The UN talks are expected to come up with an overall greenhouse gas emissions reduction target for the developed world.
In the light of the latest science, the international environmental organisation has revised its demands of Governments, saying that developed countries, as a group, must agree to cut emissions by 40% by 2020, if we are to have a chance to avert catastrophic climate impacts. Developing countries must also take ambitious action.
In order to avoid runaway climate change, global emissions must not only peak by 2015, but they need fall to as close to zero as possible by mid-century.
Greenpeace had previously stated that the combined developed country target for 2020 should be at least 30%, and that global emissions should be cut by at least 50% by 2050. However the emerging scientific consensus makes it obvious that this will not be enough.
"The reality and pace of climate change is far outstripping anything we previously thought. Changes in the environment being witnessed today, including the rapid melting of the Arctic summer sea ice, make it clear that the threat of catastrophe is far more immediate than anyone imagined.
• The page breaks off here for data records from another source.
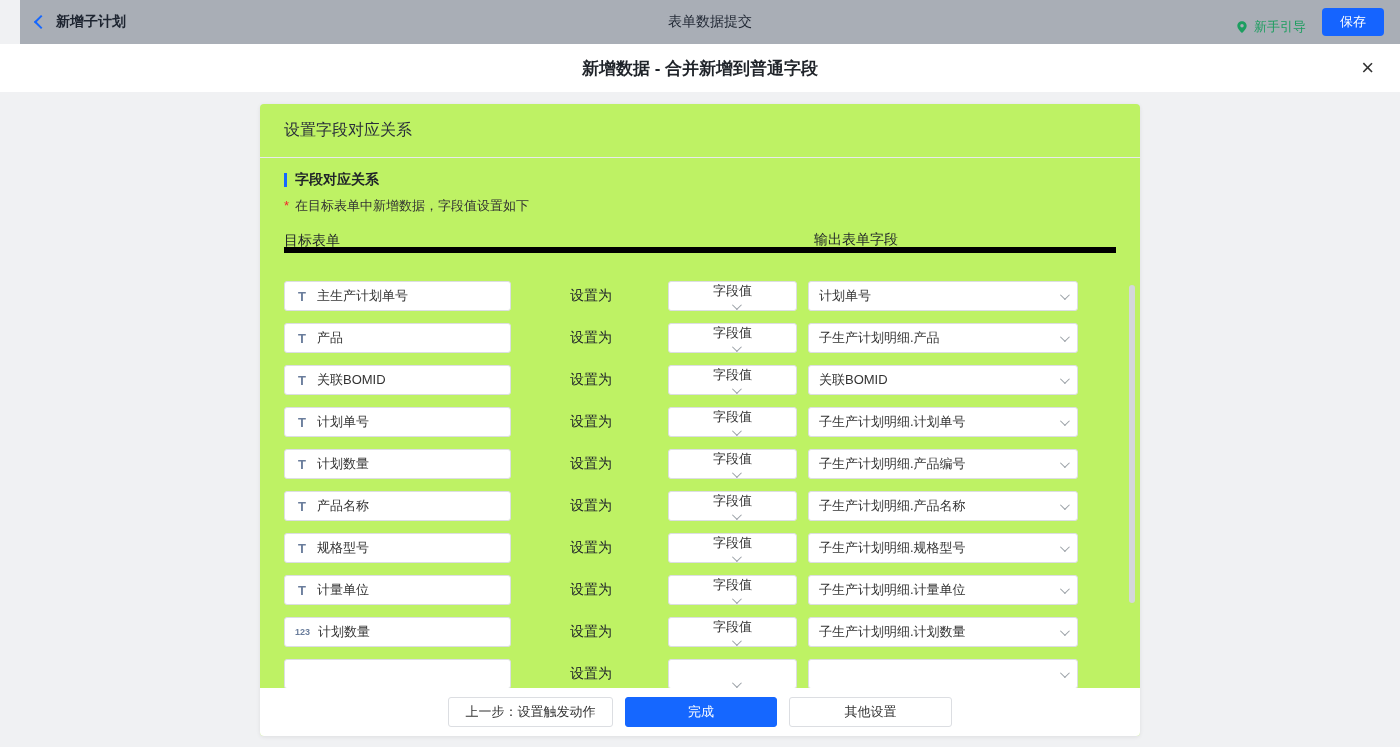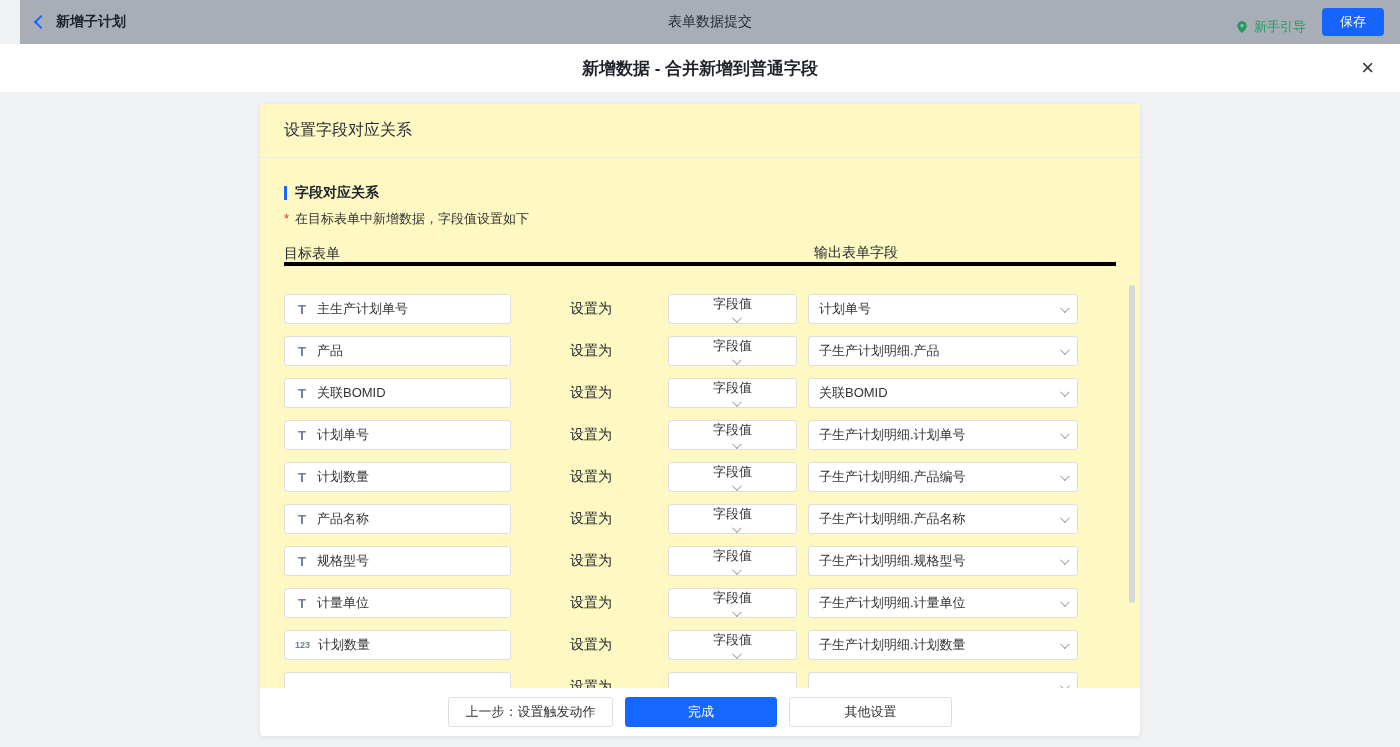"设置字段对应关系" .card { background: #fef9c3 -> #bef264 }
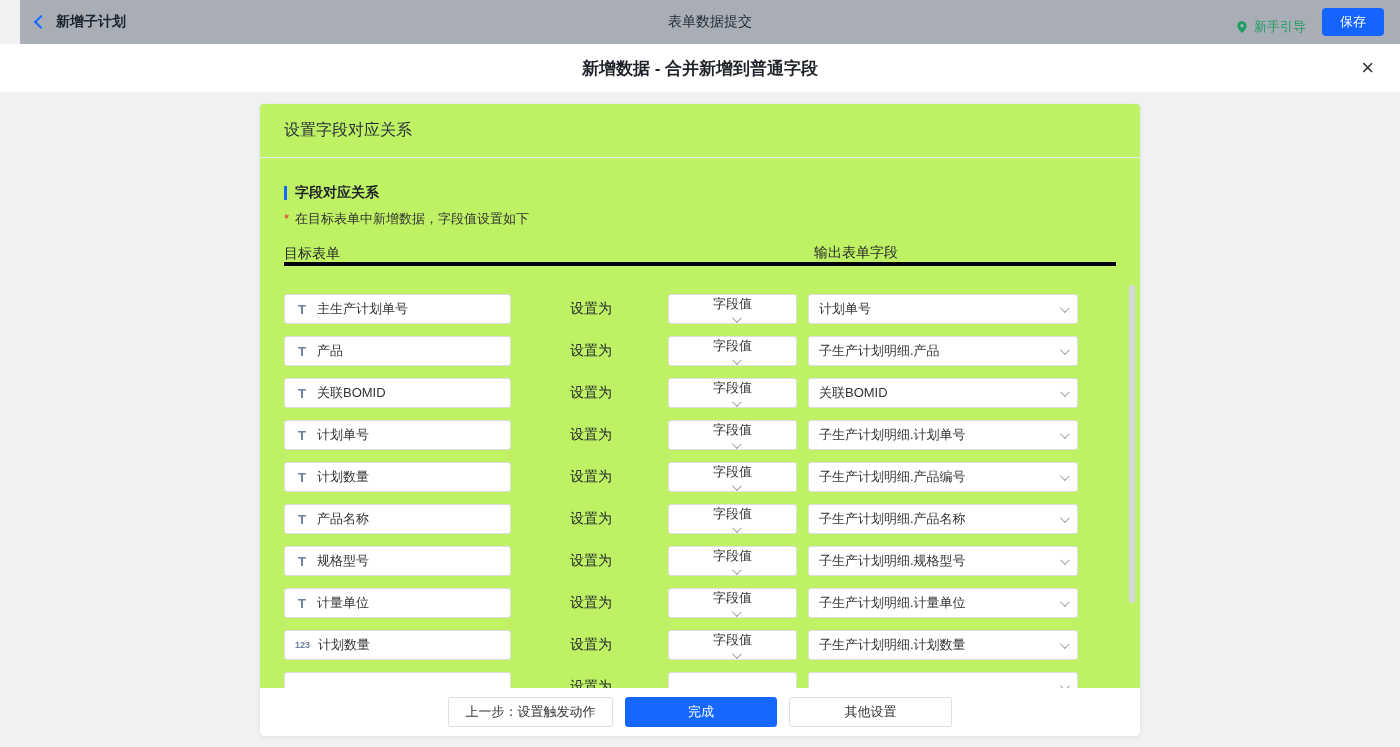"字段对应关系" .section-title { margin-top: 26px -> 13px }
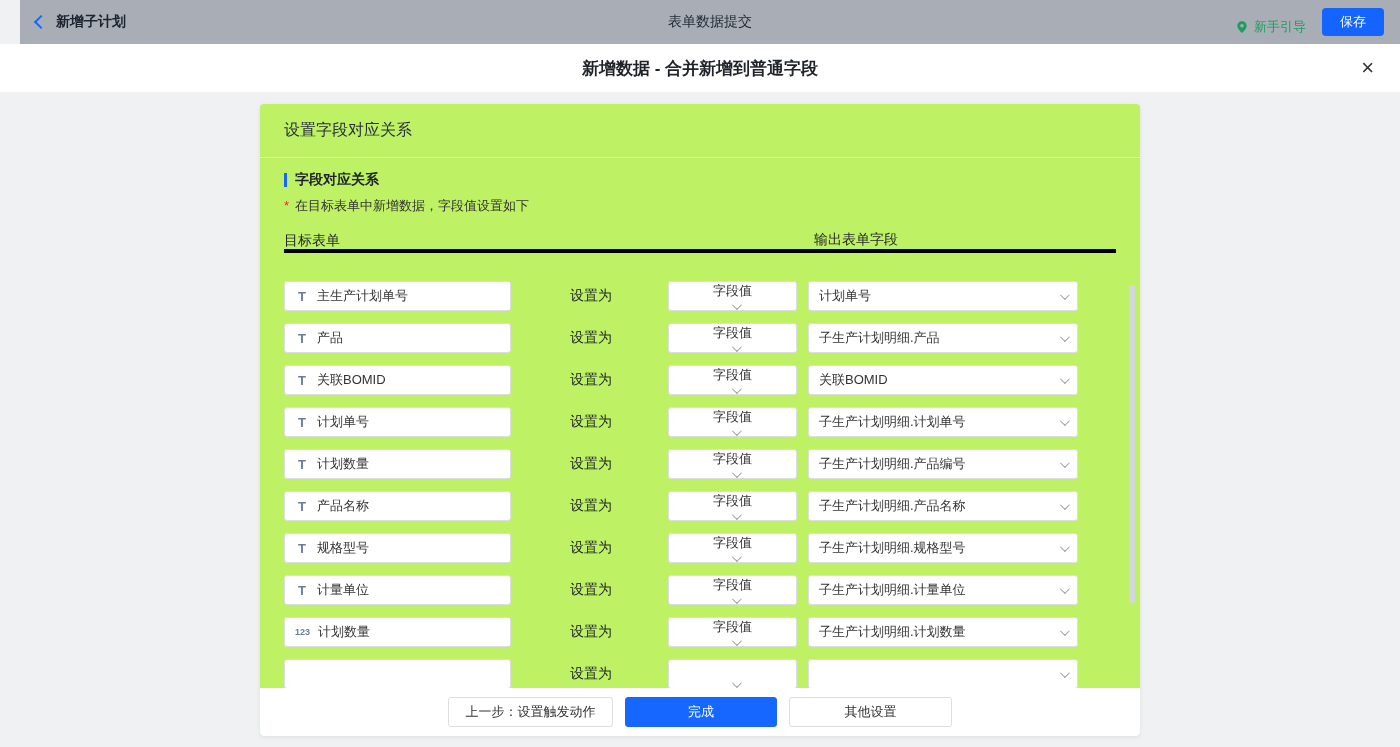"目标表单" .cols { border-bottom: 4px solid #000000 -> 6px solid #000000 }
The only way to turn this around is to cut early and cut deep" said Martin Kaiser, Greenpeace International climate policy director.
He warned that developed country agreement on an overall target was absolutely crucial to get a science-based climate agreement by the end of this year. "The question for Governments is not about their popularity in the polls - but whether they want to save the world from catastrophic climate change." Failure to agree this over the next two weeks would put further pressure on the process throughout this year.
He said that the economic crisis demonstrates that Government leaders can take strong action in the face of an emergency. "The window of opportunity for avoiding runaway climate change is closing rapidly. Achieving the deep cuts needed to stop runaway climate change will require unprecedented leadership at the highest level."
In the spirit of a gradual widening, deepening and strengthening of global action, developing countries must reduce their projected emissions growth by 15-30% by 2020. However, it is clear that to do this, along with ending deforestation and adapting to the already inevitable climate impacts, developing countries will need financial support from the developed world. This figure needs to be in the region of $140bn (€110bn) a year.
Other contacts: Cindy Baxter, Greenpeace International Climate Communications, mobile +31 646 197 332 Stephanie Tunmore,Greenpeace International Climate Communications, mobile +44 7796 947 451
Notes: (1) The talks in Bonn run from 29 March to April 9. They are the first of at least three crucial negotiating sessions to be held over the course of this year. The others will be in June (Bonn), and September (Bangkok), but extra sessions may be scheduled if negotiators don't make enough progress.